▶ **Required work**
Write out each record in full and exactly as given. Skip any pictures.

(Front-end code edit data)
◇ ◇ ◇ ◇ ◇
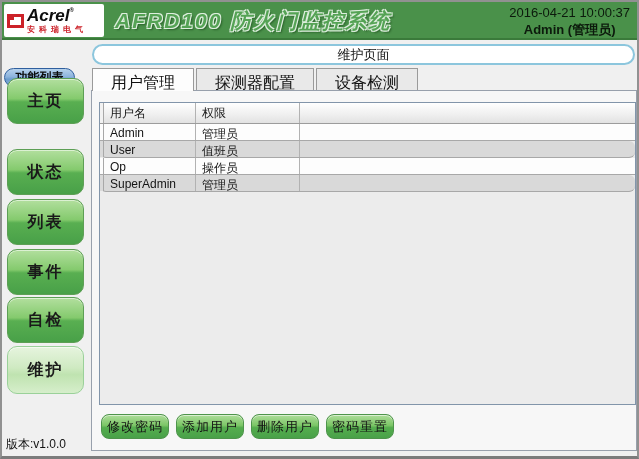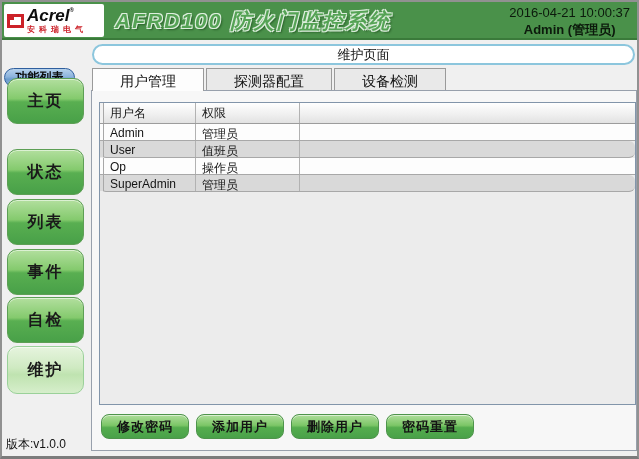"用户管理" .tab { font-size: 14px -> 16px; padding: 4px 27px -> 4px 18px }
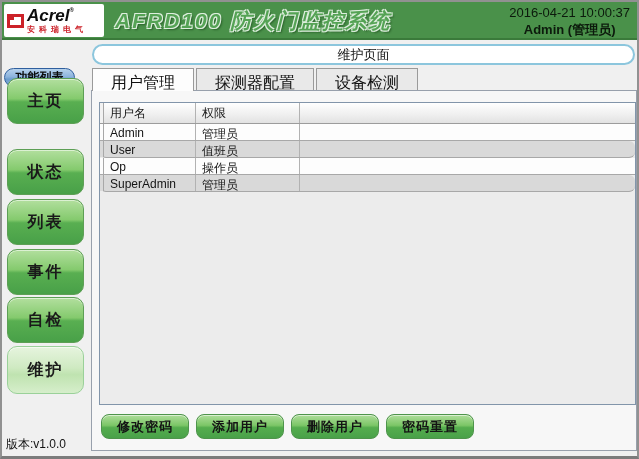"修改密码" .act-btn { font-weight: bold -> normal; width: 88px -> 68px }
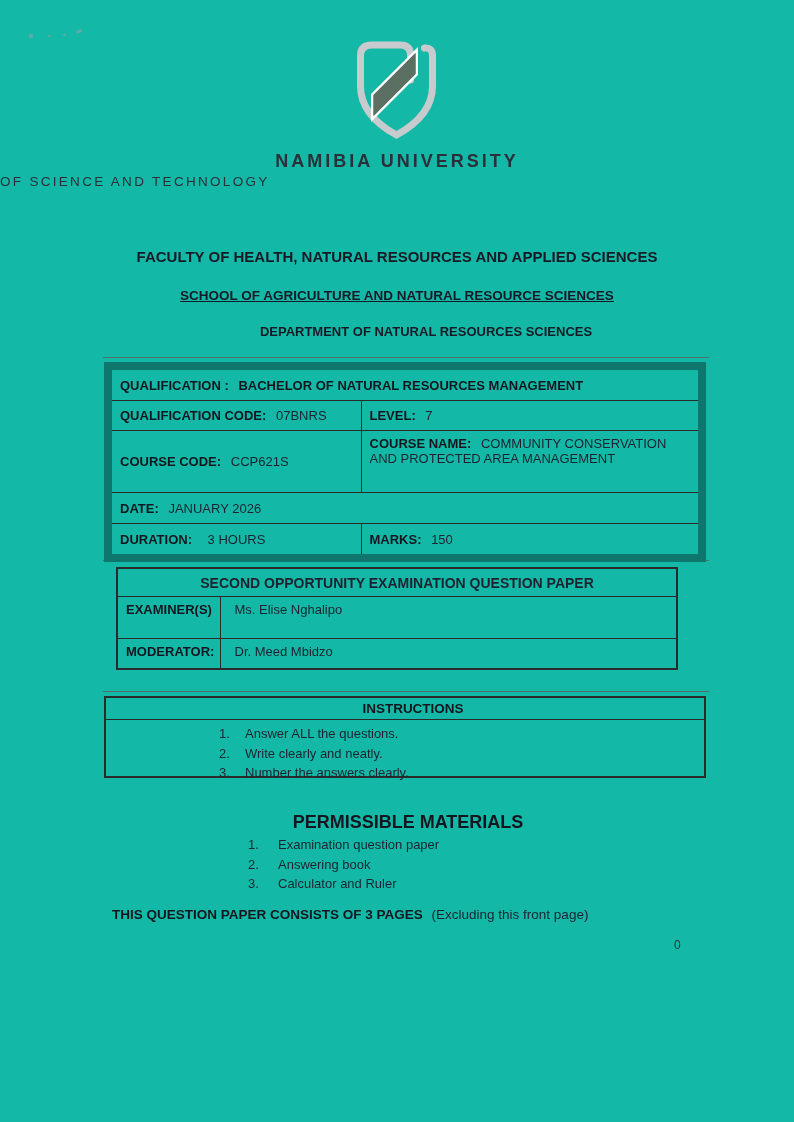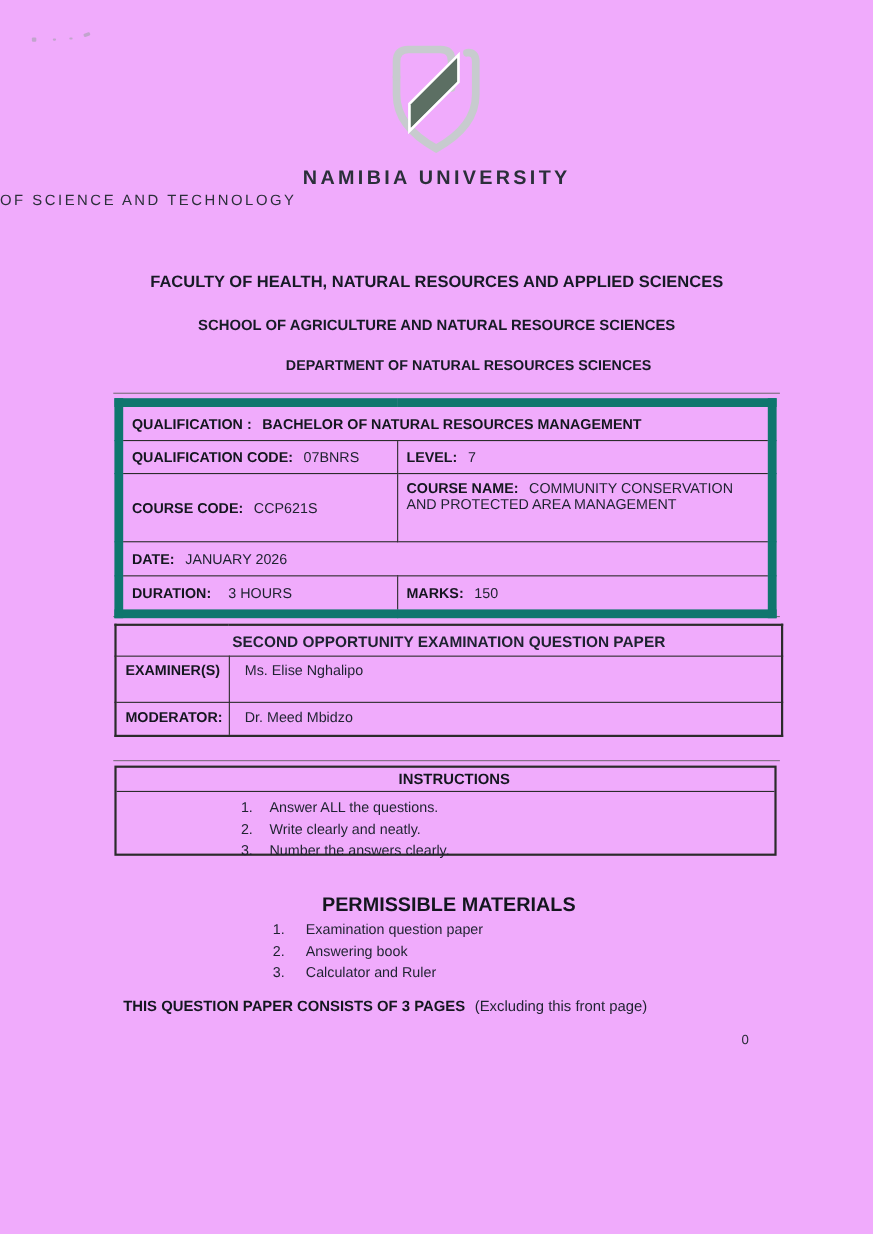"NAMIBIA UNIVERSITY" .page { background: #f0abfc -> #14b8a6 }
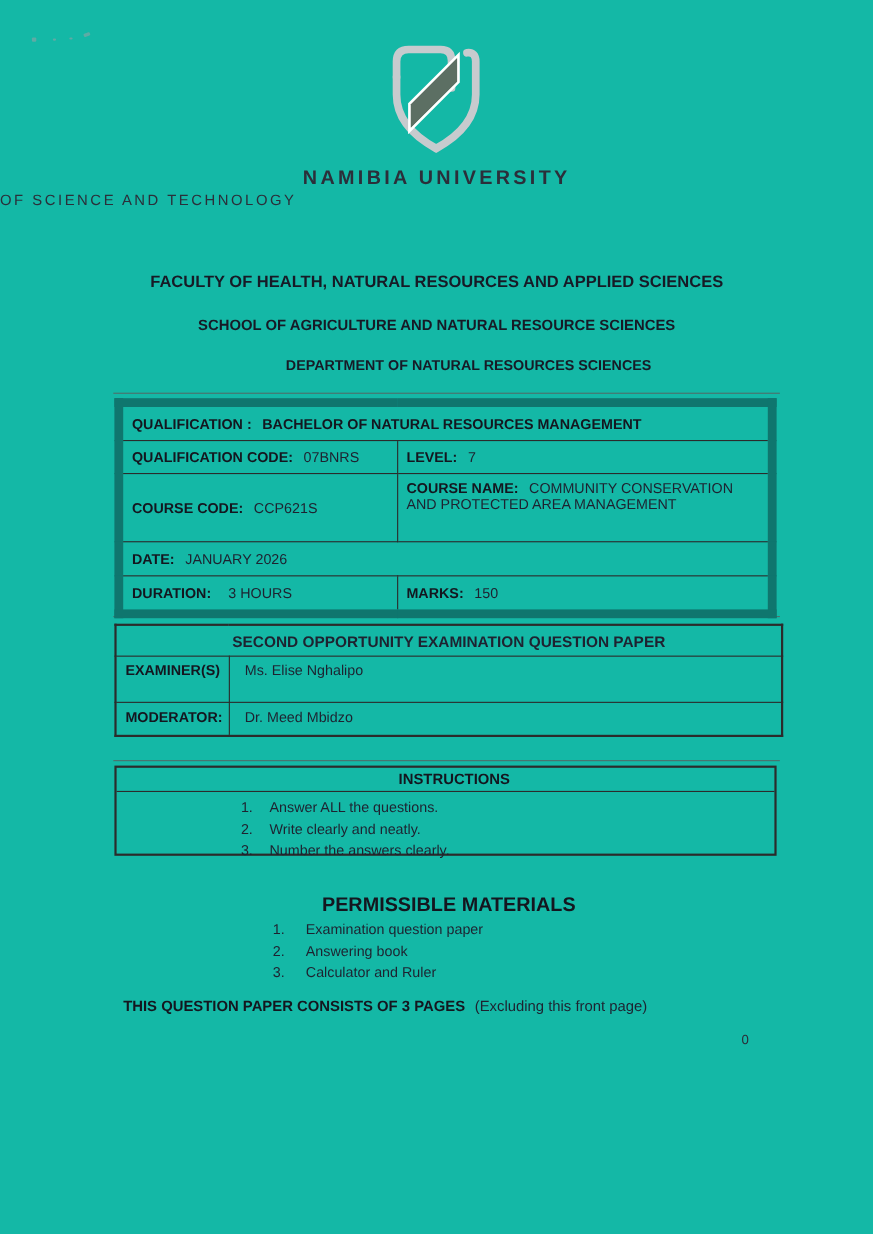"SCHOOL OF AGRICULTURE AND NATURAL" .h-school { text-decoration: none -> underline }
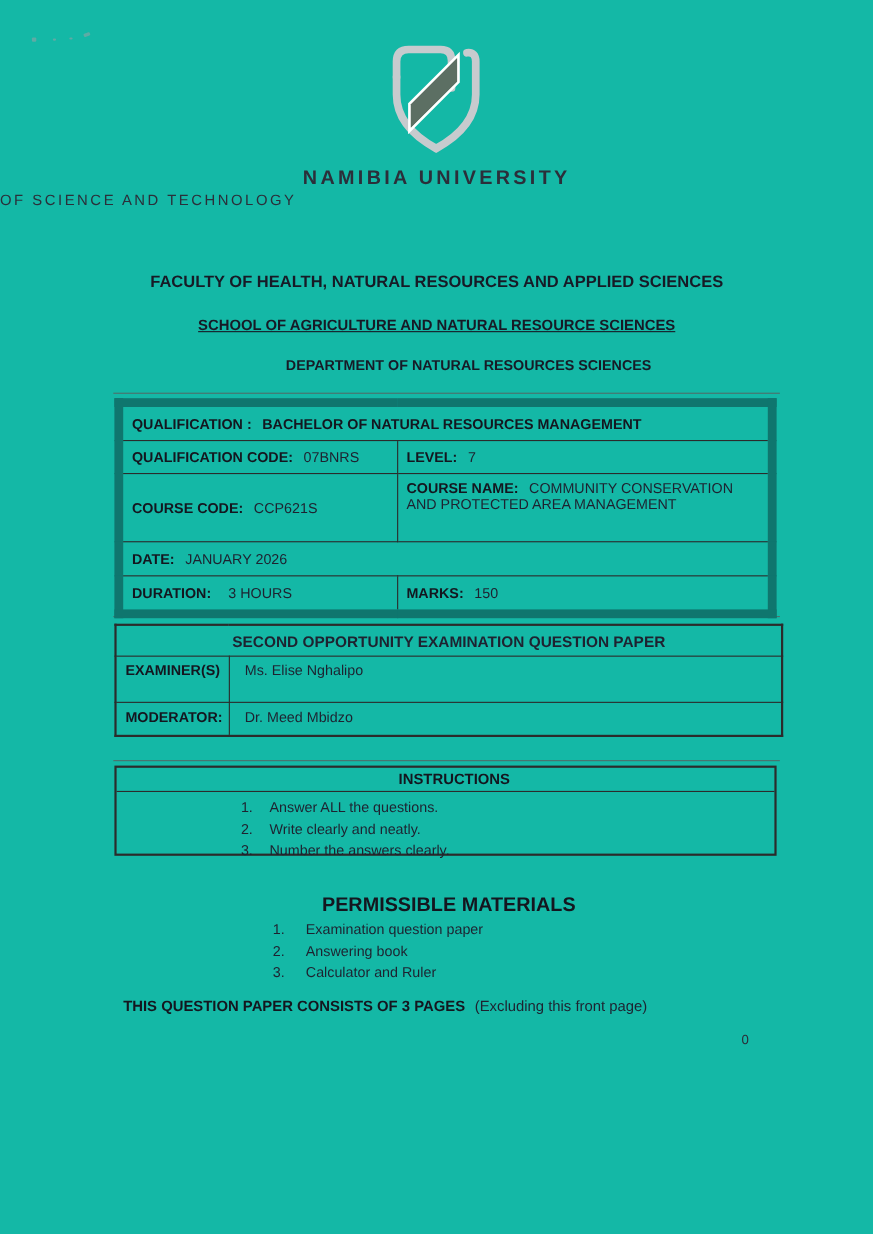"SECOND OPPORTUNITY EXAMINATION QUESTION" .exam-table { left: 104px -> 116px; width: 608px -> 562px }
◇ ◇ ◇ ◇ ◇
▶ **Solution to this task**
"用户管理" .tab { font-size: 14px -> 16px; padding: 4px 27px -> 4px 18px }
"修改密码" .act-btn { font-weight: bold -> normal; width: 88px -> 68px }
"NAMIBIA UNIVERSITY" .page { background: #f0abfc -> #14b8a6 }
"SCHOOL OF AGRICULTURE AND NATURAL" .h-school { text-decoration: none -> underline }
"SECOND OPPORTUNITY EXAMINATION QUESTION" .exam-table { left: 104px -> 116px; width: 608px -> 562px }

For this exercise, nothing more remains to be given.